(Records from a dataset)
----------------------------------------

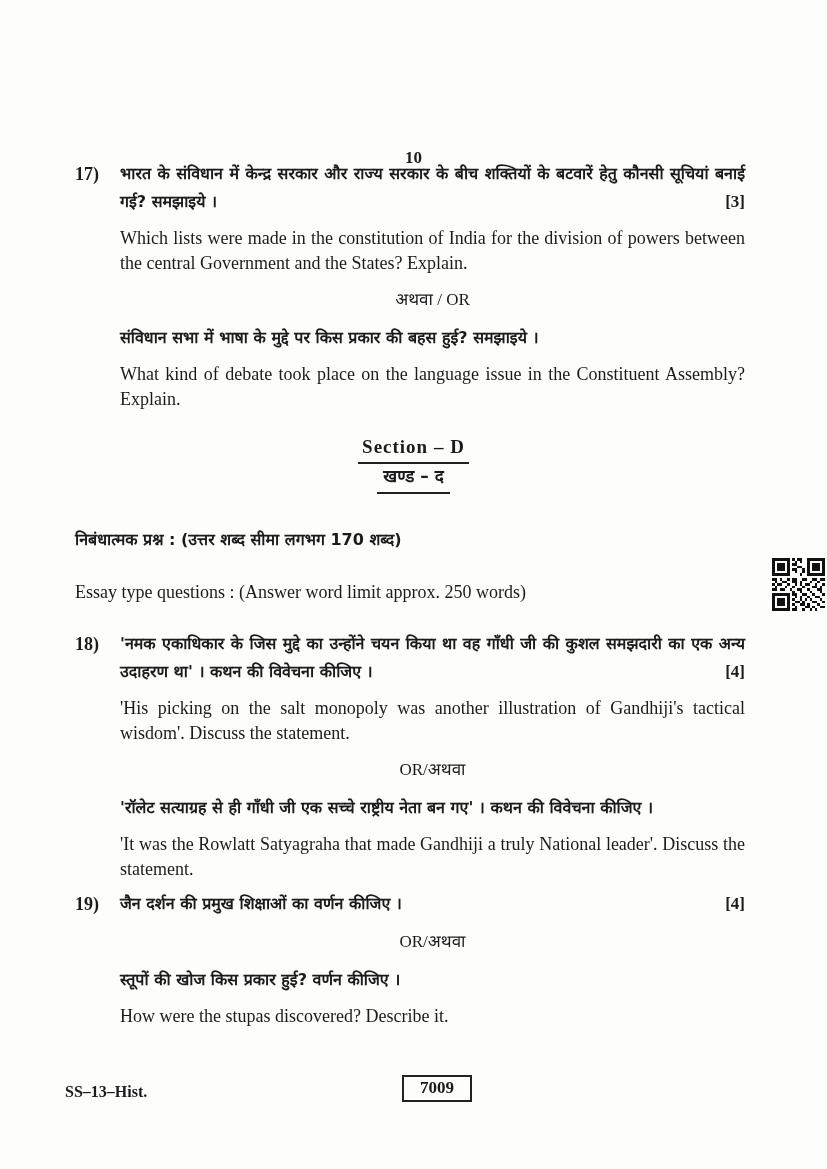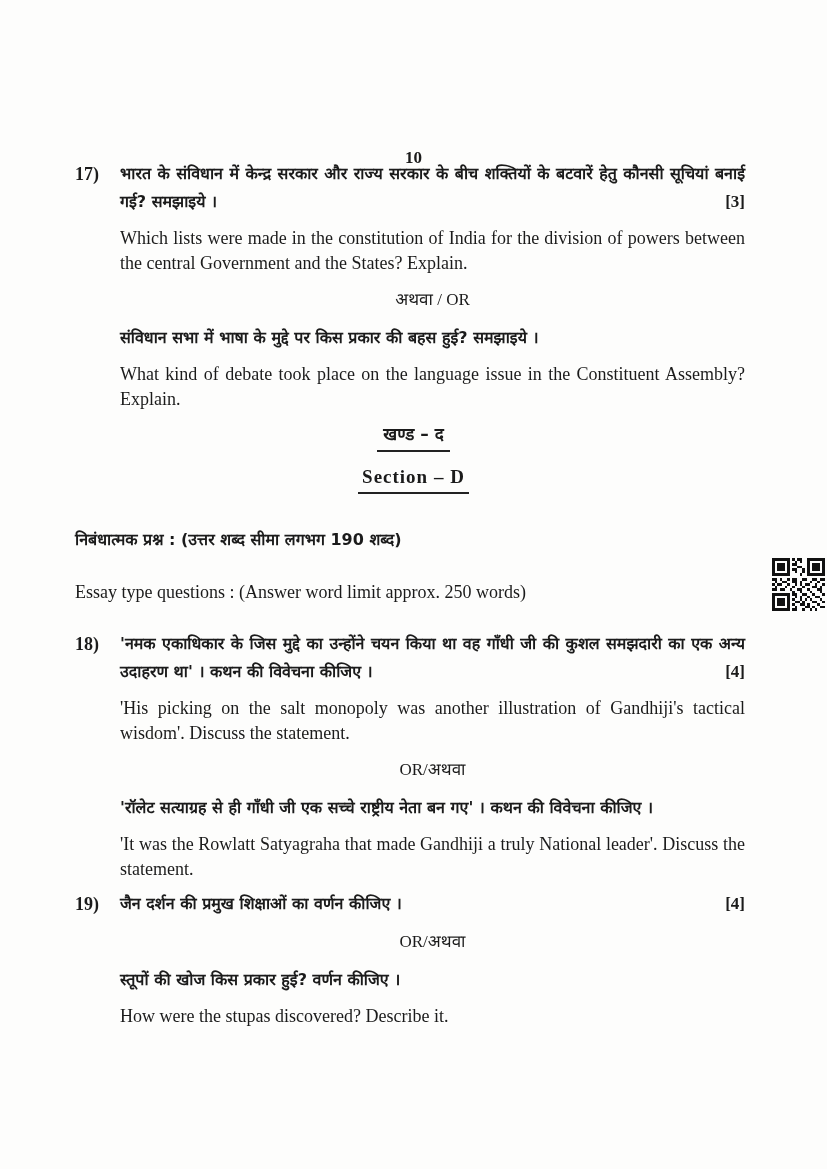--- a/index.html
+++ b/index.html
@@ -114,8 +114,8 @@
   </section>
 
   <div class="section-head" style="top:422px;">
+    <span class="line"><span class="sec-en">Section – D</span></span>
     <span class="line"><span class="sec-hi">खण्ड – द</span></span>
-    <span class="line"><span class="sec-en">Section – D</span></span>
   </div>
 
   <div class="block" style="top:527px;">

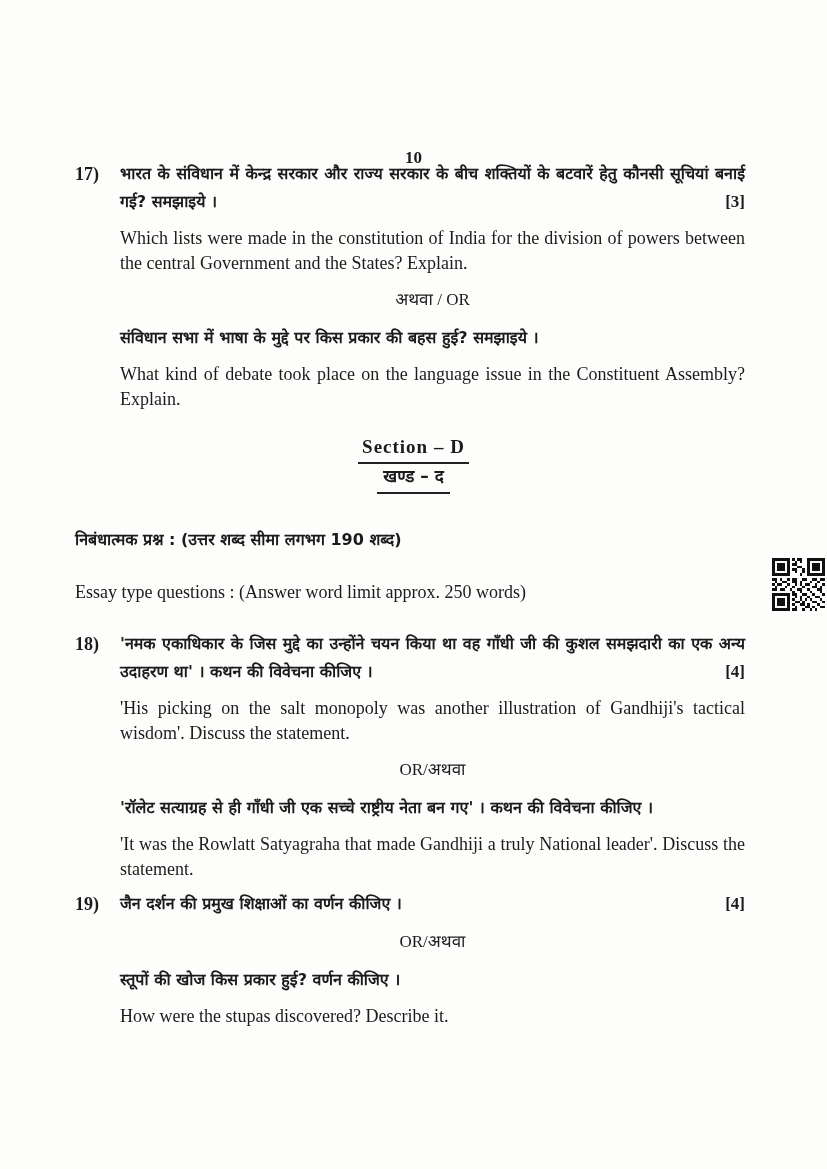--- a/index.html
+++ b/index.html
@@ -119,7 +119,7 @@
   </div>
 
   <div class="block" style="top:527px;">
-    <p class="note-hi">निबंधात्मक प्रश्न : (उत्तर शब्द सीमा लगभग 190 शब्द)</p>
+    <p class="note-hi">निबंधात्मक प्रश्न : (उत्तर शब्द सीमा लगभग 170 शब्द)</p>
     <p class="note-en">Essay type questions : (Answer word limit approx. 250 words)</p>
   </div>
 

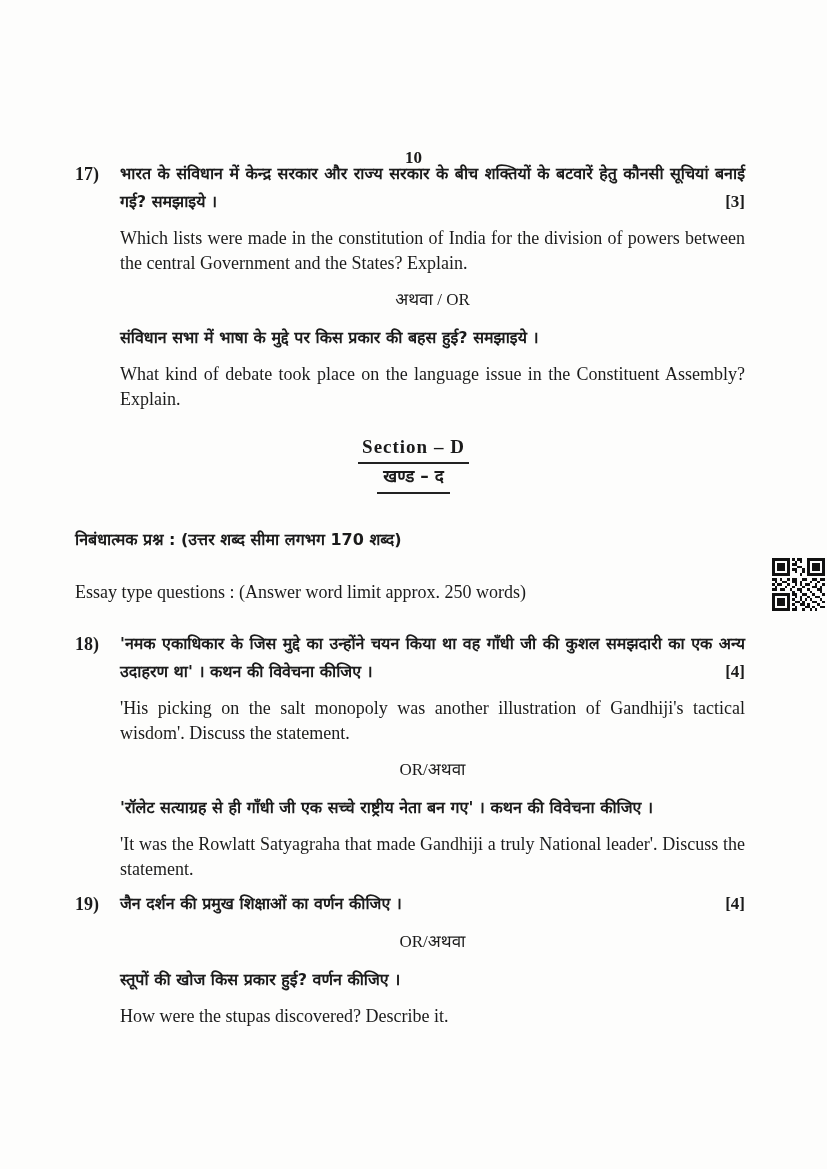--- a/index.html
+++ b/index.html
@@ -248,6 +248,10 @@
     </div>
   </section>
 
+  <div class="footer">
+    <span class="footer-left">SS–13–Hist.</span>
+    <span class="footer-box">7009</span>
+  </div>
 
 </div>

----------------------------------------

*Task prompt*
Filter the entries above and copy only the lines that hold "note".

*The answer*
-    <p class="note-hi">निबंधात्मक प्रश्न : (उत्तर शब्द सीमा लगभग 190 शब्द)</p>
+    <p class="note-hi">निबंधात्मक प्रश्न : (उत्तर शब्द सीमा लगभग 170 शब्द)</p>
     <p class="note-en">Essay type questions : (Answer word limit approx. 250 words)</p>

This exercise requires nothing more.